2010—Stephenson v. Musgrave, Va. Ct. of Appeals, Unpublished, No. 1903-09-3
The trial court erred in refusing to reserve husband the right to seek future spousal support pursuant to Va. Code §20-107.1(D), based solely on husband’s financial situation at the time of the hearing and his attempts to hide assets during the divorce proceedings. Husband’s financial situation at the time of the hearing did not speak to his financial situation in the future, nor can the trial court punish him for his attempts to hide assets by denying him a reservation of the right to seek future support. Where there is no bar to the right of spousal support based on divorce grounds, it is reversible error for the trial court to fail to make a reservation in the decree of the right to seek spousal support in the event of changed circumstances.

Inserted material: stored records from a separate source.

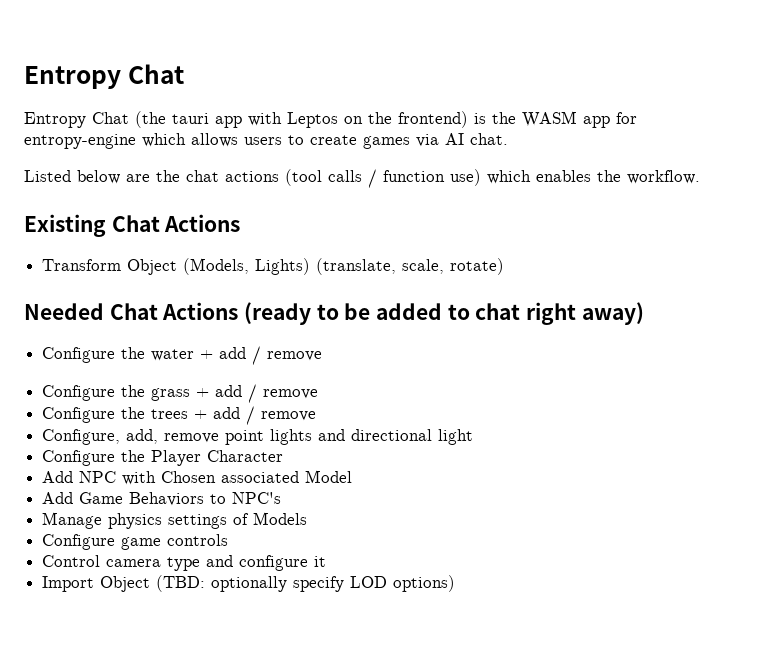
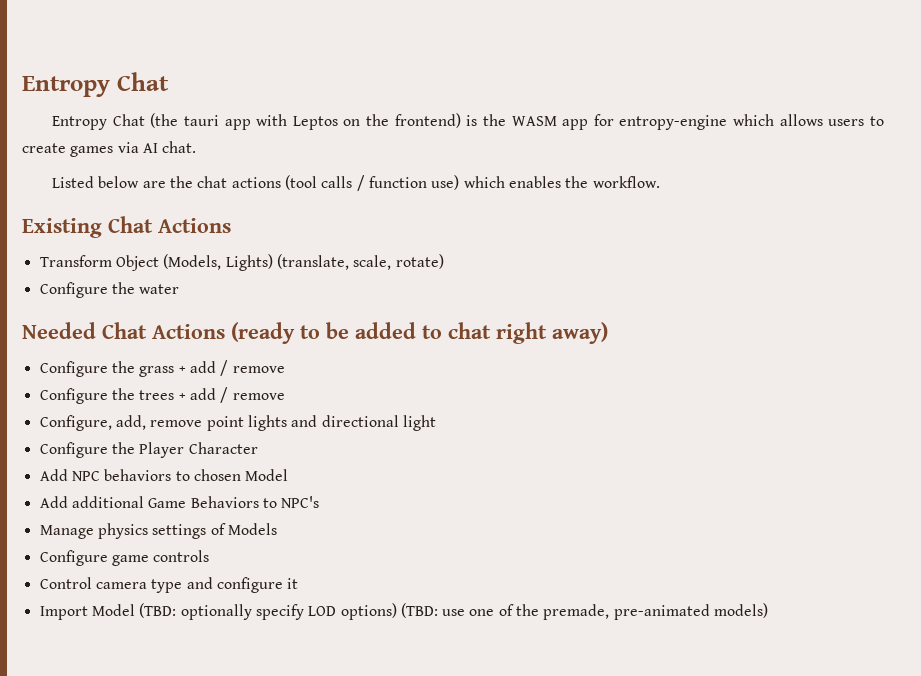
+ Configure the water
- Configure the water + add / remove
- Add NPC with Chosen associated Model
+ Add NPC behaviors to chosen Model
- Add Game Behaviors to NPC's
+ Add additional Game Behaviors to NPC's
- Import Object (TBD: optionally specify LOD options)
+ Import Model (TBD: optionally specify LOD options) (TBD: use one of the premade, pre-animated models)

2006—Harrell v. Harrell, 272 Va. 652
Trial court erred in adjudging that Wife was entitled to a reservation of the right to request spousal support where there was no valid pleading requesting permanent spousal support before the court. Her bill of complaint was properly dismissed as premature; her amended bill of complaint was properly dismissed for failing to comply with Rule 1:8 to obtain leave of court before filing; her motion for pendente lite support was inadequate to obtain permanent spousal support; and her omnibus motion did not contain an independent request for spousal support and the court did not rule on the request to deem prior dismissed pleadings as a request for permanent spousal support or to consider an amended bill of complaint to be an answer to a cross bill.

1998—Vissicchio v. Vissicchio, 27 Va. App. 240
Where there is no bar to the right of spousal support, it is reversible error to fail to reserve right to receive spousal support upon the request of either party.

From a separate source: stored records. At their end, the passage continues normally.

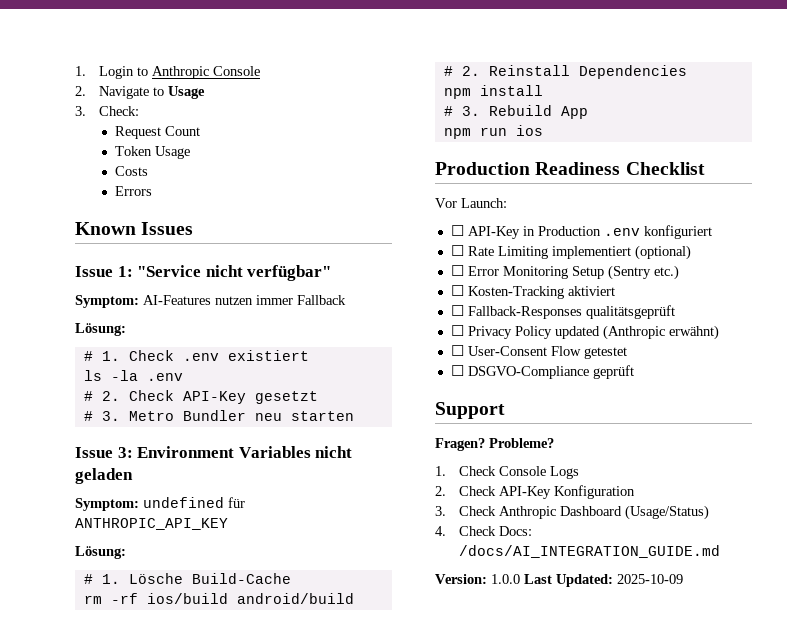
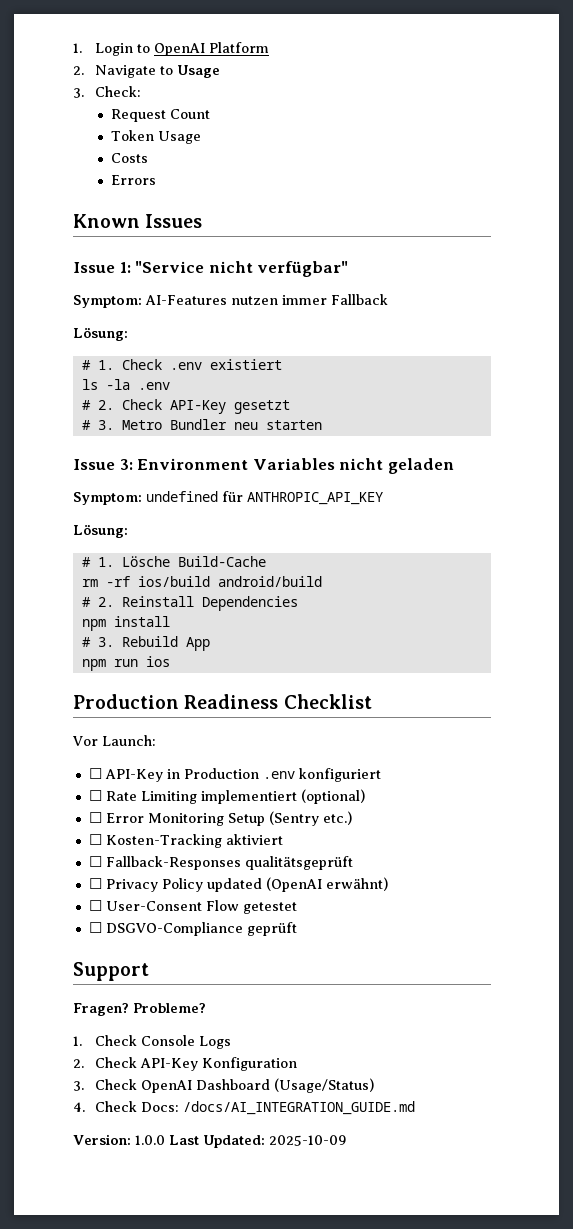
- 1. Login to Anthropic Console
+ 1. Login to OpenAI Platform
- ☐ Privacy Policy updated (Anthropic erwähnt)
+ ☐ Privacy Policy updated (OpenAI erwähnt)
- 3. Check Anthropic Dashboard (Usage/Status)
+ 3. Check OpenAI Dashboard (Usage/Status)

1996—Eisenberger v. Eisenberger, Va. Ct. of Appeals, Unpublished, No. 2549-95-2
Trial court denied spousal support and reservation of spousal support on basis of desertion by Husband. Affirmed. (Note: Wife disabled).

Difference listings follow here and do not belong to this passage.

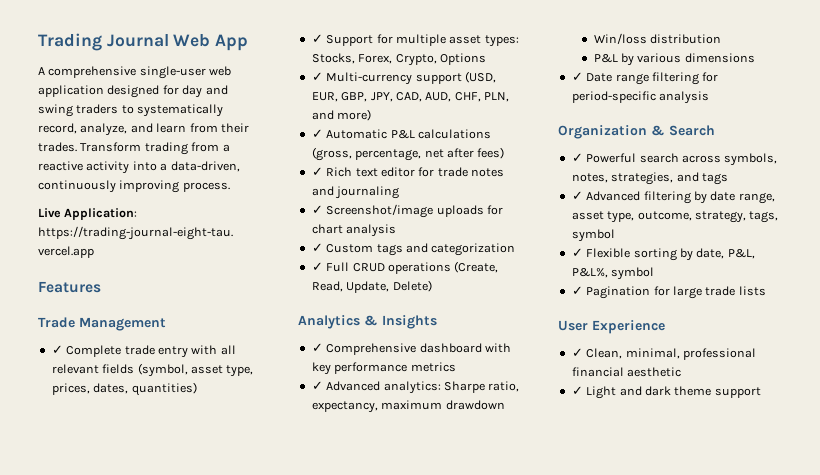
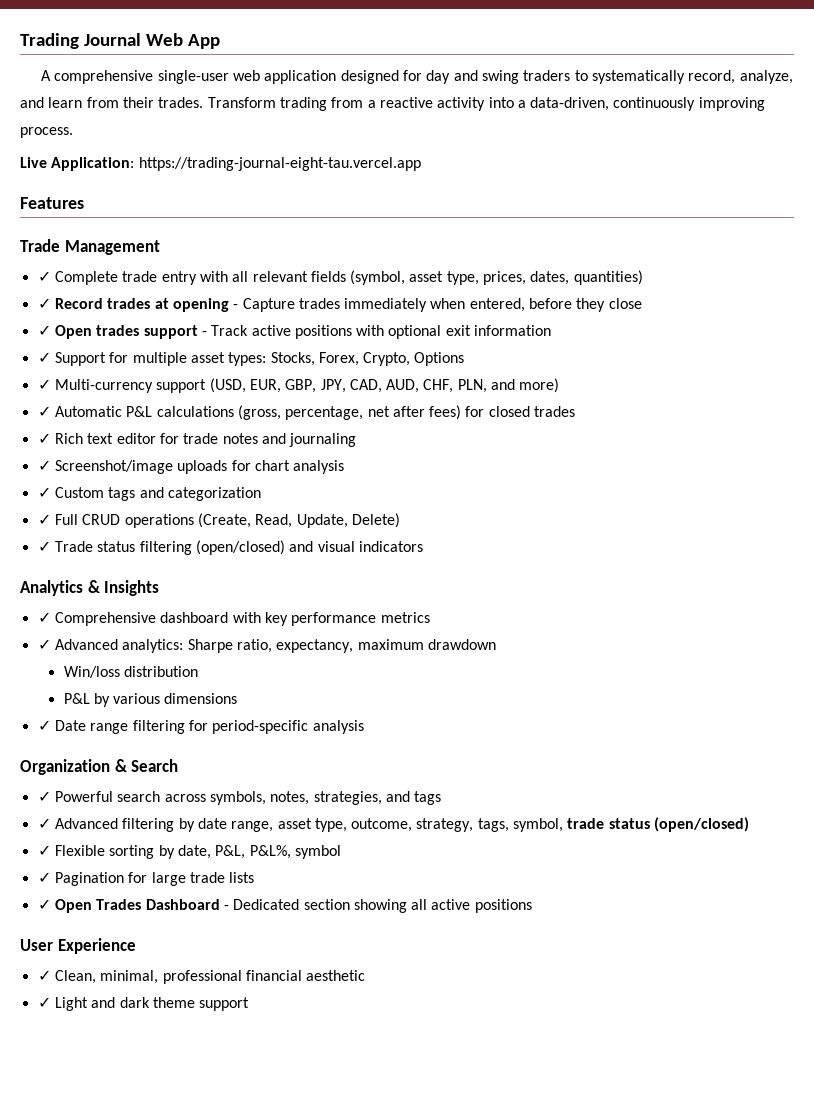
+ ✓ Record trades at opening - Capture trades immediately when entered, before they close
+ ✓ Open trades support - Track active positions with optional exit information
- ✓ Automatic P&L calculations (gross, percentage, net after fees)
+ ✓ Automatic P&L calculations (gross, percentage, net after fees) for closed trades
+ ✓ Trade status filtering (open/closed) and visual indicators
- ✓ Advanced filtering by date range, asset type, outcome, strategy, tags, symbol
+ ✓ Advanced filtering by date range, asset type, outcome, strategy, tags, symbol, trade status (open/closed)
+ ✓ Open Trades Dashboard - Dedicated section showing all active positions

1990—Srinivasan v. Srinivasan, 10 Va. App. 728
A reservation of spousal support must be made if requested.

(H) Termination (1) Generally

2012—Smith v. Smith, Va. Ct. of Appeals, Unpublished, No. 1709-11-2
The trial court did not err in terminating husband’s spousal support obligation to wife, despite uncontroverted evidence by wife that her monthly expenses had increased and that husband’s income had increased. Even though wife’s actual spending had increased, the trial court specifically found that her spending decisions were unwise, noting that she had a propensity to “travel and do other things before the rent was paid,” and that subsequent to the divorce, she had twice refinanced a mortgage to remove equity from the home to support her spending, thereby significantly increasing her own mortgage payments. The court also noted that despite its previous ruling in the 1997 divorce that wife was capable of working at least part-time, wife had made only one attempt to seek employment in the thirteen years since the divorce and in the three years since the parties’ only child had left home to attend college. The trial court imputed income to wife, based on testimony of a vocational expert and an accountant, that exceeded the total income upon which the family of three relied during the marriage, and accordingly found a termination of spousal support appropriate.

2007—Ipsen v. Moxley, 49 Va. App. 555
A Husband voluntarily taking a nonsuit in a pending divorce case does by operation of law terminate Wife’s right to further pendente lite spousal support. However, if there is a juvenile spousal support order that was granted prior to the divorce proceeding, the granting of the voluntary nonsuit automatically and effectively restores the juvenile court’s jurisdiction and operation of its prior support order.

1997—Bergman v. Bergman, 25 Va. App. 204
Property Settlement Agreement provided that spousal support shall cease if Wife resides with another man. Facts were that Wife did not reside with another man. “Shall cease” means end permanently.

1997—Reid v. Reid, 24 Va. App. 146
An existing order of spousal support survives a subsequent decree of divorce which is silent on the issue.